Не успела она это вымолвить, как Кайфолов начал свои остроумные, сладострастные пируэты, зажегшие новые фейерверки изумления. Игра в крэп заканчивается тем, что Краун убивает соседа Порги. Следует сцена похорон; вдова убитого поет “Моего больше нет”, а жители Кэтфиш Роу раскачиваются в такт пению, образуя трайбалистское кольцо вокруг гроба. На этом месте какой-то советский сановник повернулся к сидевшему рядом репортеру и по-русски сказал:

— Ага, теперь понятно: они собираются его съесть.

Между тем покойника, несъеденного, препроводили в могилу, и опера продолжилась оптимистической арией Порги “I’ve got Plenty of Nothing”. Скотт, крупный, плотный баритон, проревел арию со страстью, которая неминуемо должна была вызвать бурю аплодисментов. Но бури не было.

Упорное безмолвие зрителей объяснялось, похоже, не апатией: скорее, тут была недоуменная сосредоточенность, тревожное желание понять; они слушали без улыбки, с напряженным вниманием, как студенты на лекции, боясь пропустить что-то главное, какое-то слово или фразу, которая окажется ключом к разворачивающейся перед ними мистерии. Лишь к концу первого акта по театру пронеслось тепло, приходящее с пониманием. Оно было ответом на “Теперь ты моя, Бесс”, дуэт главных действующих лиц. Вдруг всем стало ясно, что Порги и Бесс любят друг друга, что их дуэт выражает радость и нежность, и зрители, тоже обрадованные, обрушили на исполнителей овацию, недолгую, но бурную, как тропический ливень. Однако музыка перешла в бравурную мелодию финала первого акта “Не могу стоять на месте” — и в зале опять воцарилась засуха. Сцена эта пересыпана фольклорным юмором; и время от времени изолированное фырканье, одинокие смешки показывали, что в зале есть люди, понимающие юмор. Занавес опустился. Тишина. Начал зажигаться свет; публика моргнула, как будто только сейчас поняв, что первый акт кончился, перевела дух, как после “русских горок”, и начала аплодировать. Аплодисменты длились тридцать две секунды.

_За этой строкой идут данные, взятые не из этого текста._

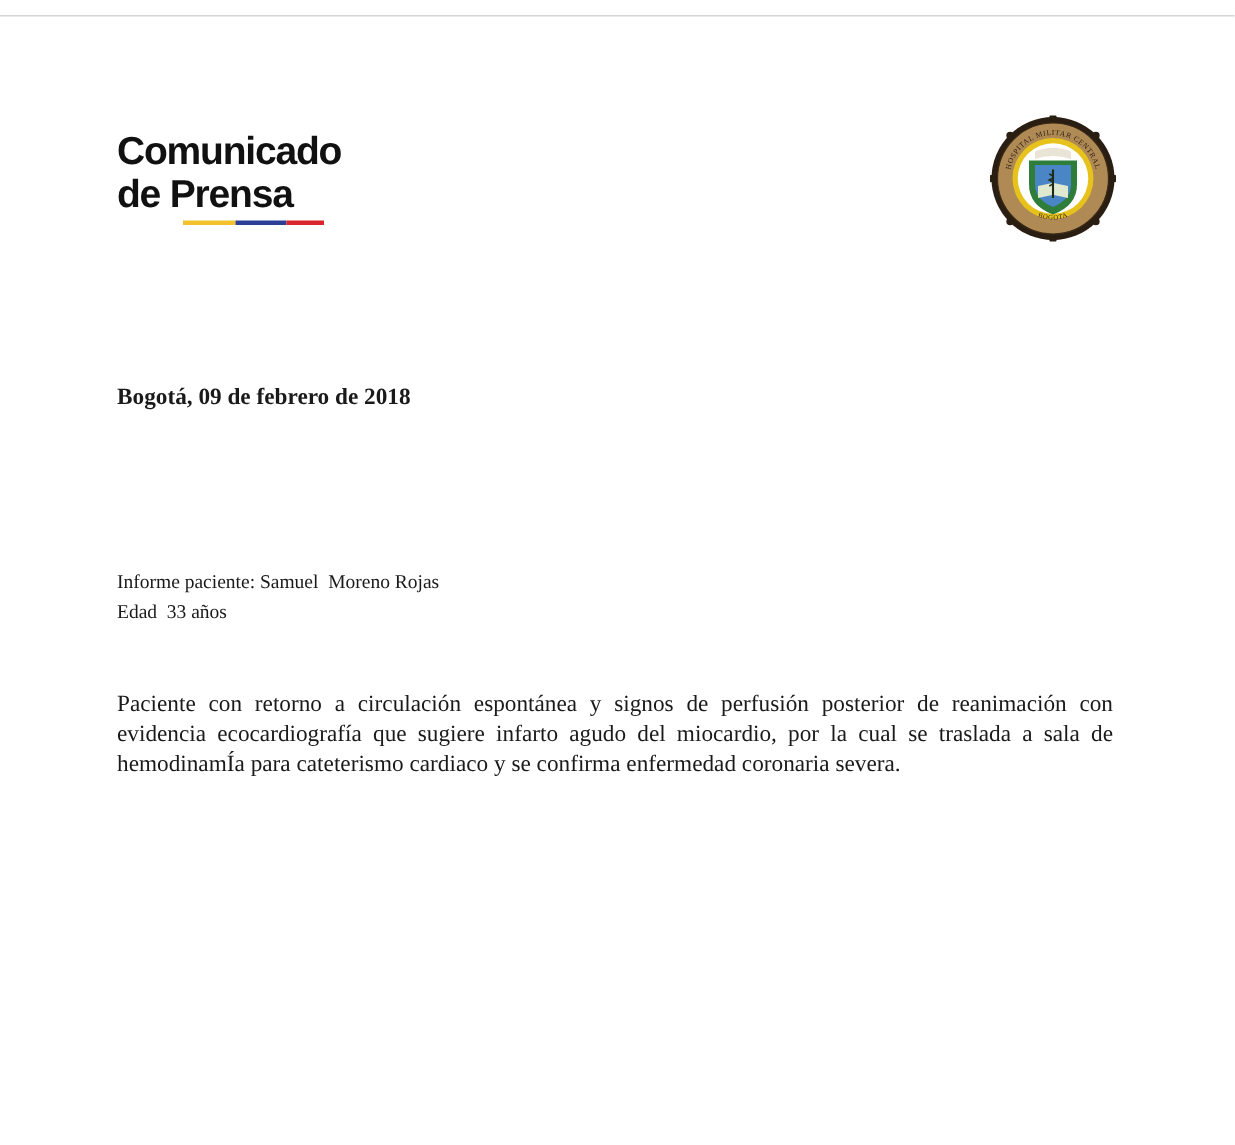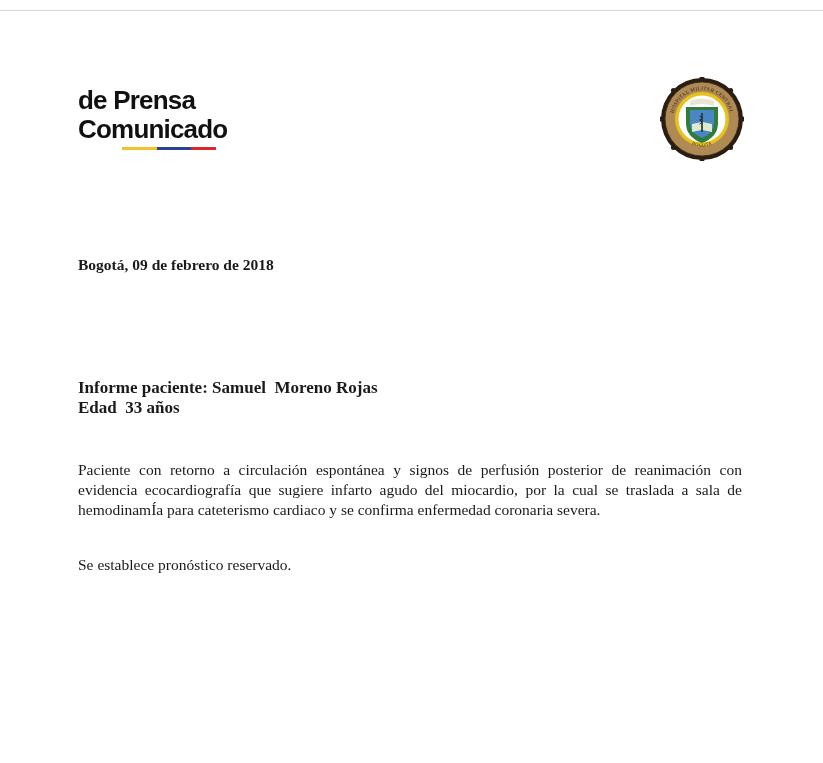"de Prensa" span.line { order: before "Comunicado" -> after "Comunicado" }
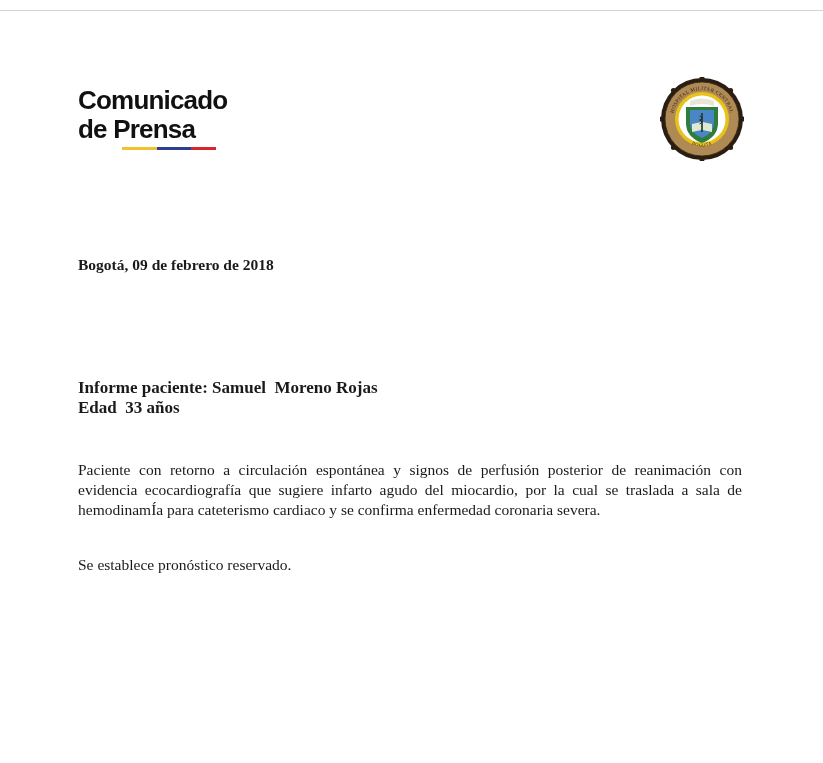"Informe paciente: Samuel Moreno Rojas" .patient { font-size: 17px -> 13px; font-weight: bold -> normal }
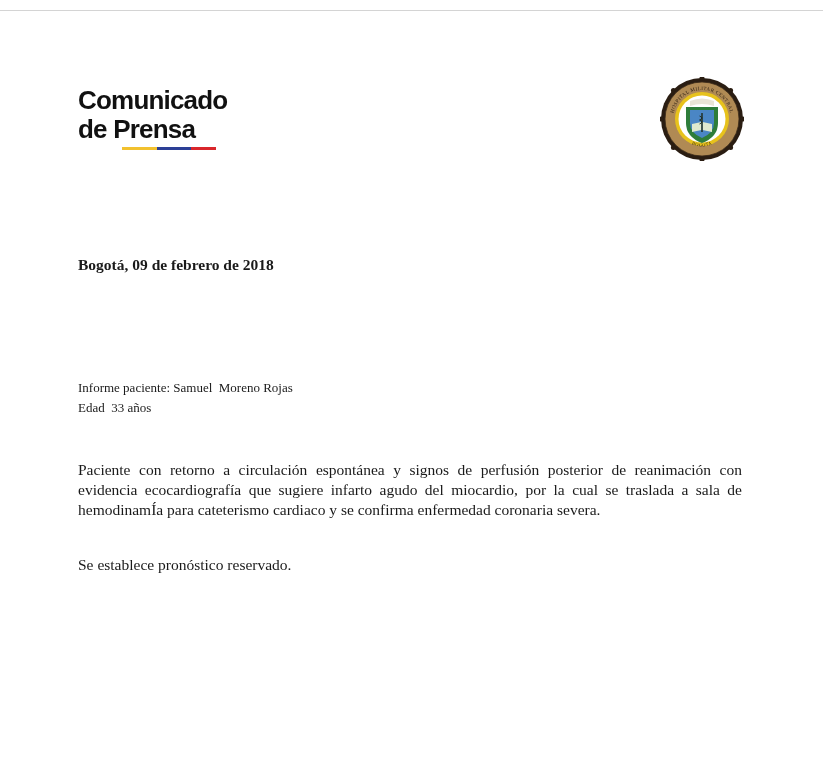"Se establece pronóstico reservado." p { html: <p>Se establece pronóstico reservado.</p> -> none }
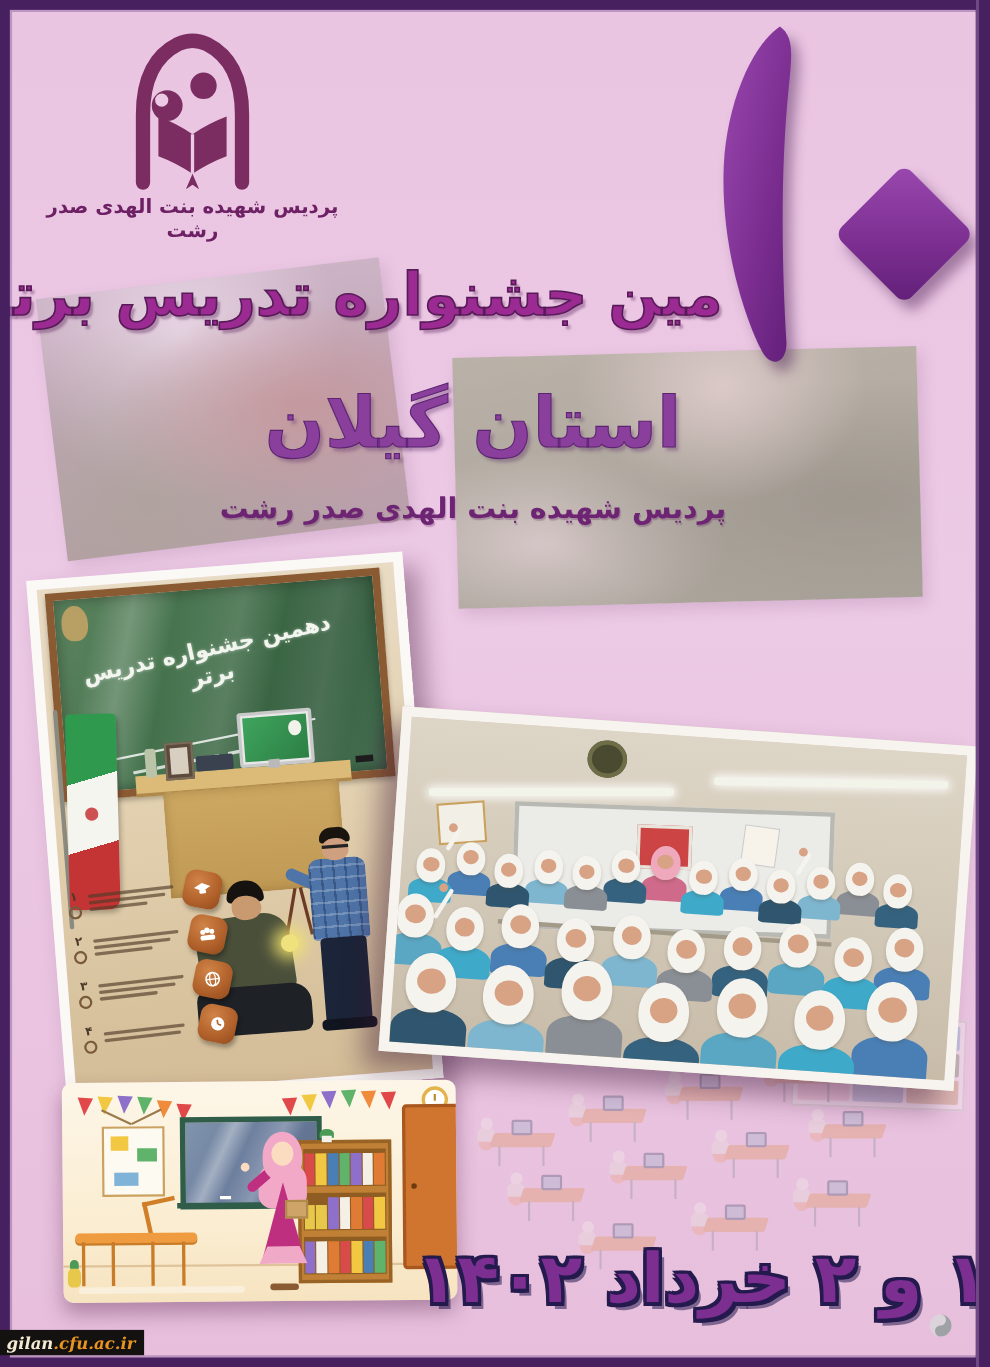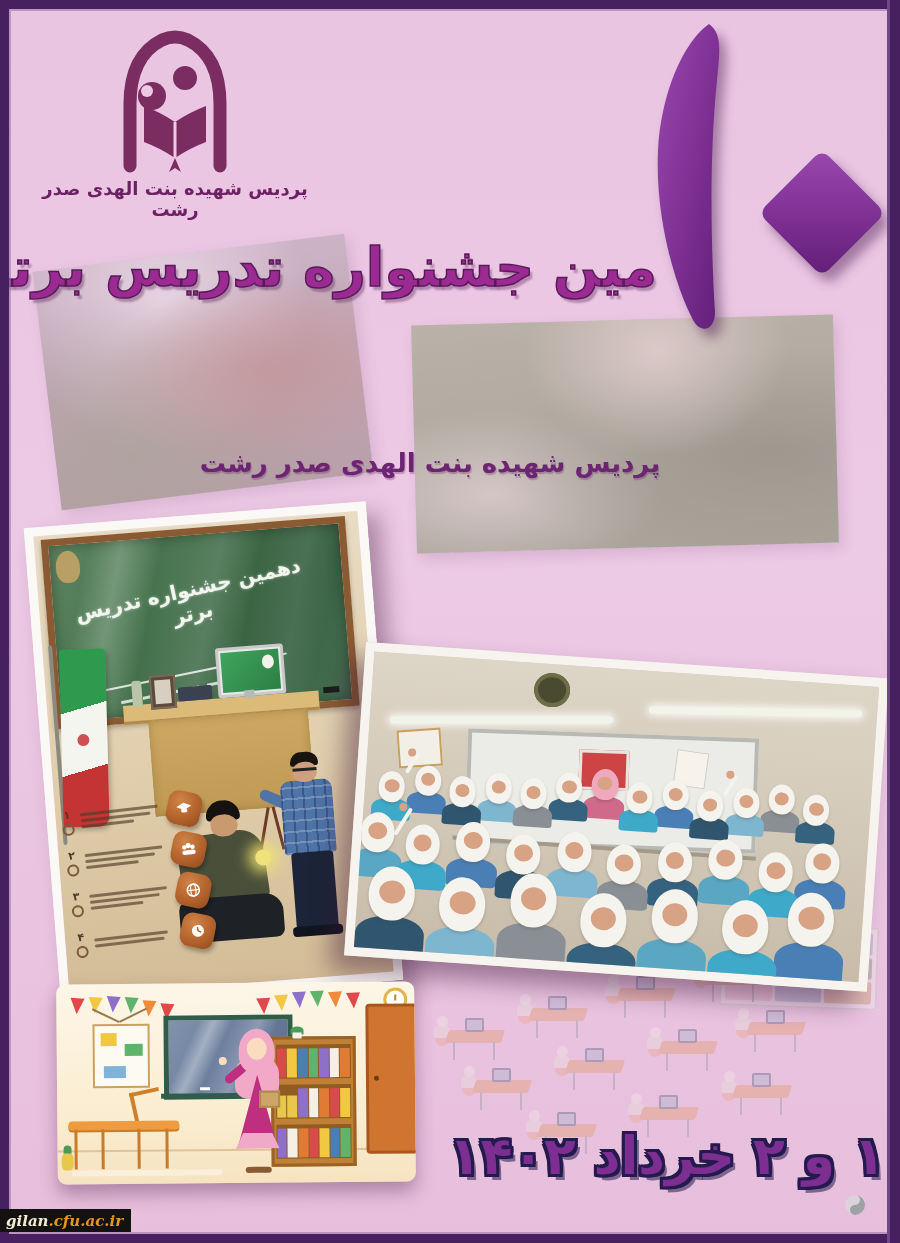"استان گیلان" div.province { html: none -> <div>استان گیلان</div> }
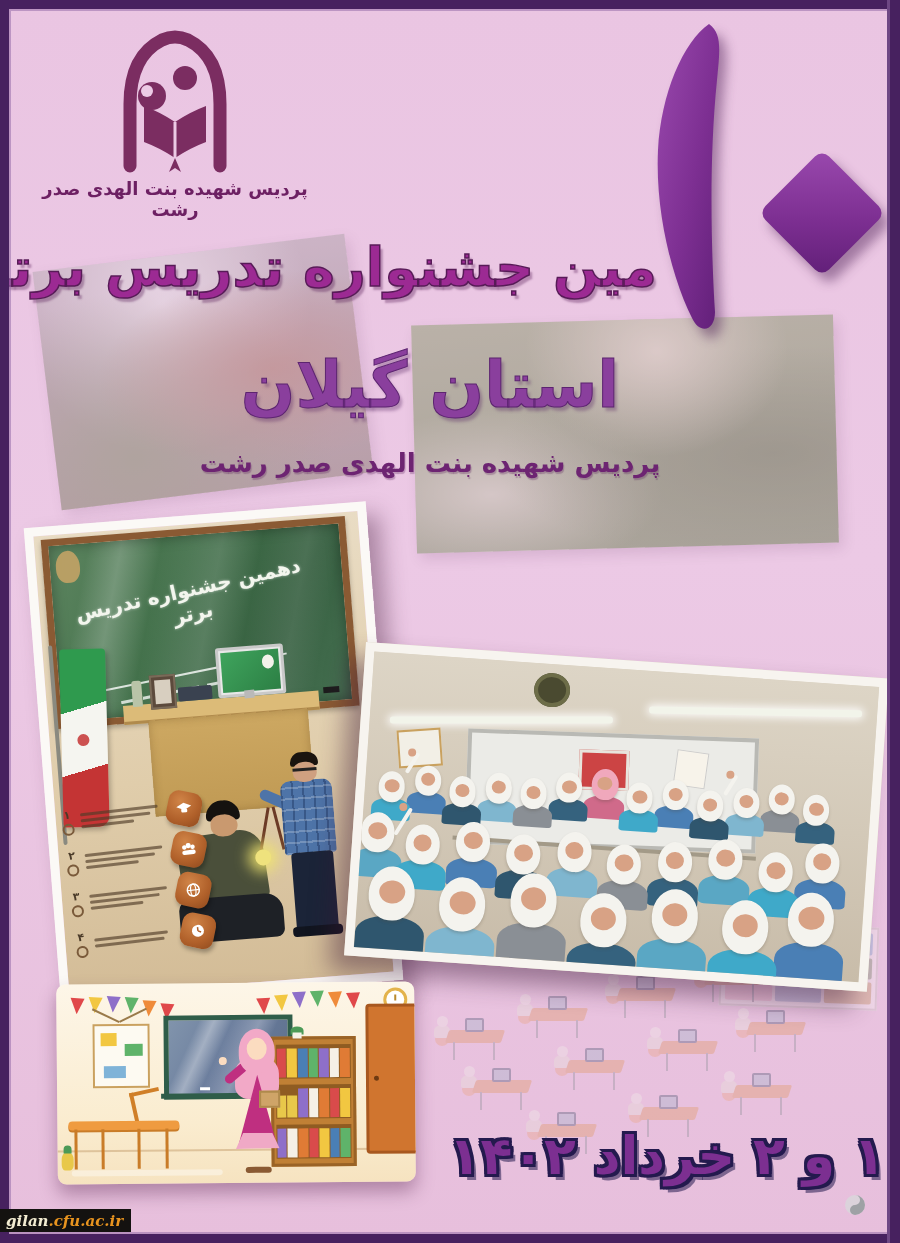"۱ و ۲ خرداد ۱۴۰۲" .dates { font-size: 52px -> 62px; left: 405px -> 418px; text-align: right -> left }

— Они не в себе, — сказал Лаури, повторяя букву бриновского пророчества, но каким-то образом преобразив его дух. — Никогда такого не видели.

Если русские и были не в себе, то не они одни. Американские журналисты совещались, собравшись в кружок.

— До них не доходит, — жаловался сбитый с толку Дан Шорр озадаченноу фотографу из “Тайм-Лайф”.

Да и миссис Болен, шедшая по проходу вслед за мужем, выглядела горько задумавшейся. Позднее она объяснила, что таилось за этим ее выражением:

— Я думала: ну вот, сели в лужу. Что теперь делать?

В переполненном фойе улыбающаяся миссис Брин высказывалась оптимистичнее: по ее мнению, спектакль проходил “дивно”. Один из репортеров, перебив ее, спросил, почему в таком случае русские “будто воды в рот набрали”. Миссис Брин поглядела на него так, как будто за ним вот-вот придут санитары.

— Но они и не должны аплодировать, — сказала она. — Роберт так задумал. Никаких аплодисментов. Разрушают настрой.

Вольферты были согласны с миссис Брин: по их мнению, премьера будет триумфальной.

— Мы это в первый раз смотрим, — сказал Вольферт. — Не люблю мюзиклов. Чепуха на постном масле. Но этот очень даже ничего.

Русскоговорящая американка Присцилла Джонсон весь антракт занималась тем, что подслушивала разговоры публики.

— Они шокированы, — сообщила она. — Считают все жутко аморальным. Но, бог ты мой, они не виноваты, что им не нравится. Такая второсортная постановка — вот что меня огорчает. Будь она правда хорошей, можно было бы считать, что дело в них. Жаль, жаль, — повторяла она, покачивая головой и перебирая свои браслеты. — Вся эта компания — Брины, реклама и прочее — бог ты мой, провал их доконает.

Савченко с Адамовым, как и мисс Джонсон, бродили по фойе, собирая мнения.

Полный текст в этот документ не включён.